# Work request
For the string "intenses", search the entries below and copy every line where it appears.

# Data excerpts
....................

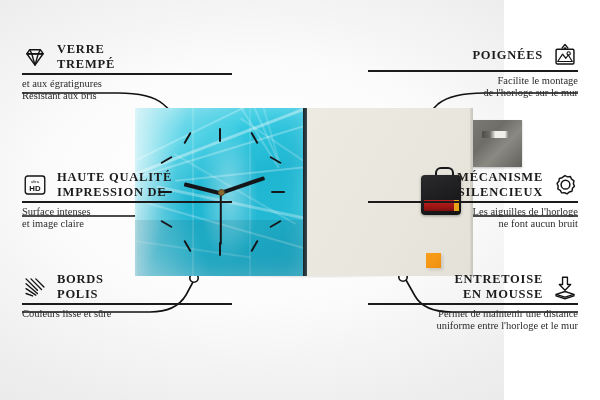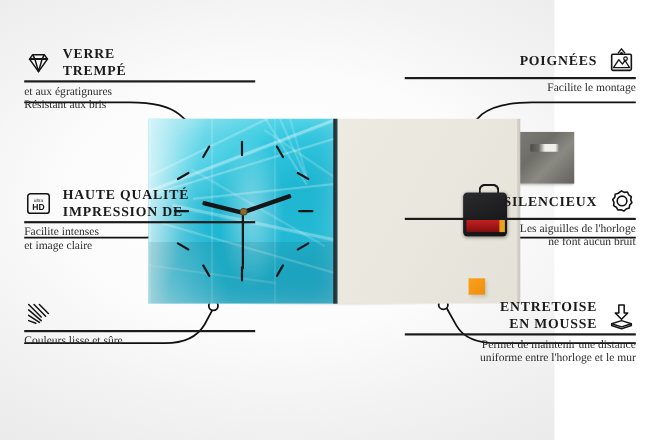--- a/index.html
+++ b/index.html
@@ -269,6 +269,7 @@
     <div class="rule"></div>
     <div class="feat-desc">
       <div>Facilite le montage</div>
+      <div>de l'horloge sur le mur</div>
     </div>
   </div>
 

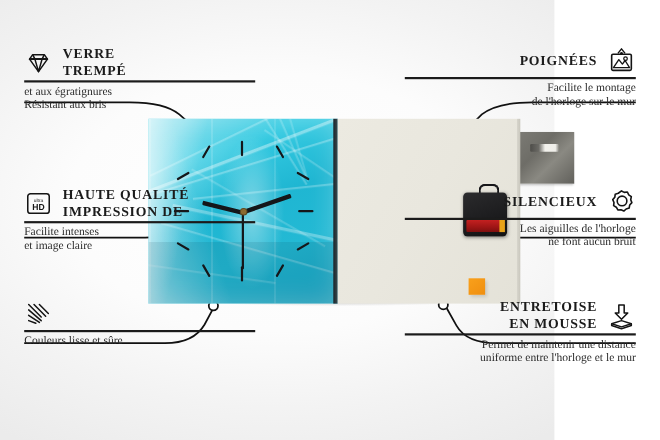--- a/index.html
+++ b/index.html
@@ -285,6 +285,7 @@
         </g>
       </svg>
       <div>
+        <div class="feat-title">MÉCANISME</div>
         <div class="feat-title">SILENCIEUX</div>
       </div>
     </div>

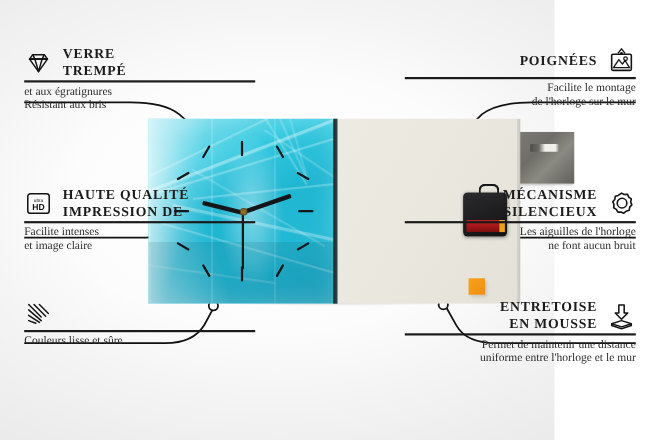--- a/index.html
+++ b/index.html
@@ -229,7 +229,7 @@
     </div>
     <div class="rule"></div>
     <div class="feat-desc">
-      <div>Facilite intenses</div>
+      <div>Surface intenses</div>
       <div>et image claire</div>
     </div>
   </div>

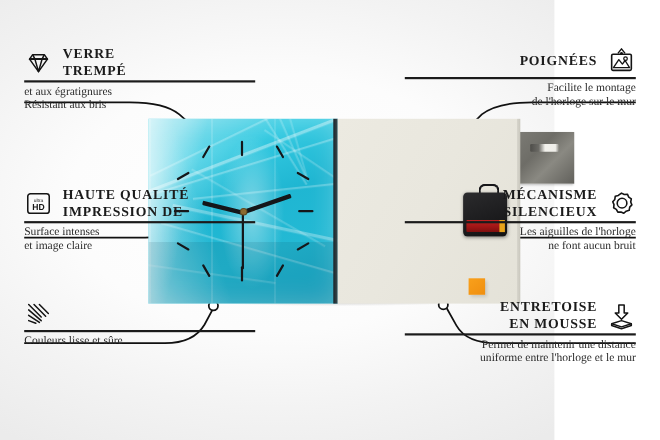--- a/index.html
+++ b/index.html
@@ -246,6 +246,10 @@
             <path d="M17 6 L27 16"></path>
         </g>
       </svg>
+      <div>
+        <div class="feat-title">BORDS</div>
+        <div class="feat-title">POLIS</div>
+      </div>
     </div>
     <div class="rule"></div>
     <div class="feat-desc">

....................

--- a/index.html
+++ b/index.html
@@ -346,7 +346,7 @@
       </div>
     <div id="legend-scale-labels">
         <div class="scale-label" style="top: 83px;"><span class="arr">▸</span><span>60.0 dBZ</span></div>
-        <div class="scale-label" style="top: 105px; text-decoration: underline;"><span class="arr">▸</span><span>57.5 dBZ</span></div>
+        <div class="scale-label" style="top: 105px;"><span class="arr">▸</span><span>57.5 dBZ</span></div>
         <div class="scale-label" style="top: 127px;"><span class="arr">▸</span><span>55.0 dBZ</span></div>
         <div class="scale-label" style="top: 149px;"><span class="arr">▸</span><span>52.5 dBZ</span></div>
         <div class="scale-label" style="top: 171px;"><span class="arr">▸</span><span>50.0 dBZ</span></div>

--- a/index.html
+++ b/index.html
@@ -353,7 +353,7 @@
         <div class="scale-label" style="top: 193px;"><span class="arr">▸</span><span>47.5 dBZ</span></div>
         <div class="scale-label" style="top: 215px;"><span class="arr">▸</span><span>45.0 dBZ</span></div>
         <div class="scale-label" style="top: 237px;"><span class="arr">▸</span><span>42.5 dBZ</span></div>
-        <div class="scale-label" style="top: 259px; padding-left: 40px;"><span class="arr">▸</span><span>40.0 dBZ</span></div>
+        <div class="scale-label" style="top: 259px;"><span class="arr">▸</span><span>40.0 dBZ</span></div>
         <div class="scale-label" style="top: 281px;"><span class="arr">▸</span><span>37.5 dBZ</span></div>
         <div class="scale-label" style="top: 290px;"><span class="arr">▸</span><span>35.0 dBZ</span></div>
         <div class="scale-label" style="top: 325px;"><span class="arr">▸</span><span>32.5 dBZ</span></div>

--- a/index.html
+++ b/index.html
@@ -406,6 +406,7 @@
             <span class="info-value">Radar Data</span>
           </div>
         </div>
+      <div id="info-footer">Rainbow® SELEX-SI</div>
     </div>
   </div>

....................

# Task solution
-      <div>Facilite intenses</div>
+      <div>Surface intenses</div>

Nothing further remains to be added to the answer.